Where does the string "Champagne" occur in the records? Copy each line that holds it.

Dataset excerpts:
——————————
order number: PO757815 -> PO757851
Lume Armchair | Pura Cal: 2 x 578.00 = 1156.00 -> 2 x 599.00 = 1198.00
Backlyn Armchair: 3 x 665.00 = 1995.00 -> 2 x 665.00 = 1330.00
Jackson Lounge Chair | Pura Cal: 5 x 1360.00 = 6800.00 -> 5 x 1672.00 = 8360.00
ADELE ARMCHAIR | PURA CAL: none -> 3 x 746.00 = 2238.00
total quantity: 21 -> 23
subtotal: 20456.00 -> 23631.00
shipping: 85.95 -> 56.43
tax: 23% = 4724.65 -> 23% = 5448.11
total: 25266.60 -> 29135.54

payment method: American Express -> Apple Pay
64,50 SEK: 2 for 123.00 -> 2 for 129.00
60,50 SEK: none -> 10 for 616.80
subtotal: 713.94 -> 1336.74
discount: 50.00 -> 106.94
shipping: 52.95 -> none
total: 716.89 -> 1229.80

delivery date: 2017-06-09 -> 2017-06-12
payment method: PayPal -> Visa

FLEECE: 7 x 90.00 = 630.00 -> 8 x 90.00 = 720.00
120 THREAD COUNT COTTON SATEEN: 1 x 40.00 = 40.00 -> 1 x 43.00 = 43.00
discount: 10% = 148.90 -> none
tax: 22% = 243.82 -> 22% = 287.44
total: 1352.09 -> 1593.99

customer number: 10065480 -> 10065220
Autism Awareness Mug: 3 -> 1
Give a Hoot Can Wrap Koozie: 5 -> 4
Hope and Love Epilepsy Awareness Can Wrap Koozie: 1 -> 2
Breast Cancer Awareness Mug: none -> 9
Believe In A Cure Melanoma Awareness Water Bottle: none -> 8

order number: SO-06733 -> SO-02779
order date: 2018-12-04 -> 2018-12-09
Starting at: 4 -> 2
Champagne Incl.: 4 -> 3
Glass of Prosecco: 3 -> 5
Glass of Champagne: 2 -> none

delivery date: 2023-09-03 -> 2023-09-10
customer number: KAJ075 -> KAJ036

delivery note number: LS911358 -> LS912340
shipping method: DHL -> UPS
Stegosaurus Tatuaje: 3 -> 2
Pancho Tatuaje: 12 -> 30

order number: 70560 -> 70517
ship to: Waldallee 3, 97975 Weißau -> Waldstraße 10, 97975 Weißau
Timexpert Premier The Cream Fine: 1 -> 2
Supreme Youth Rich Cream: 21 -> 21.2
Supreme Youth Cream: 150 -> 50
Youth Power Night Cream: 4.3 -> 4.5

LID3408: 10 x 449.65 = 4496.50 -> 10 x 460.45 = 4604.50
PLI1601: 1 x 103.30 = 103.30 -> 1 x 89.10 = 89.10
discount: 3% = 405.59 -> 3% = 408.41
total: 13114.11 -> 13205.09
——————————
Solution to this problem:
Champagne Incl.: 4 -> 3
Glass of Champagne: 2 -> none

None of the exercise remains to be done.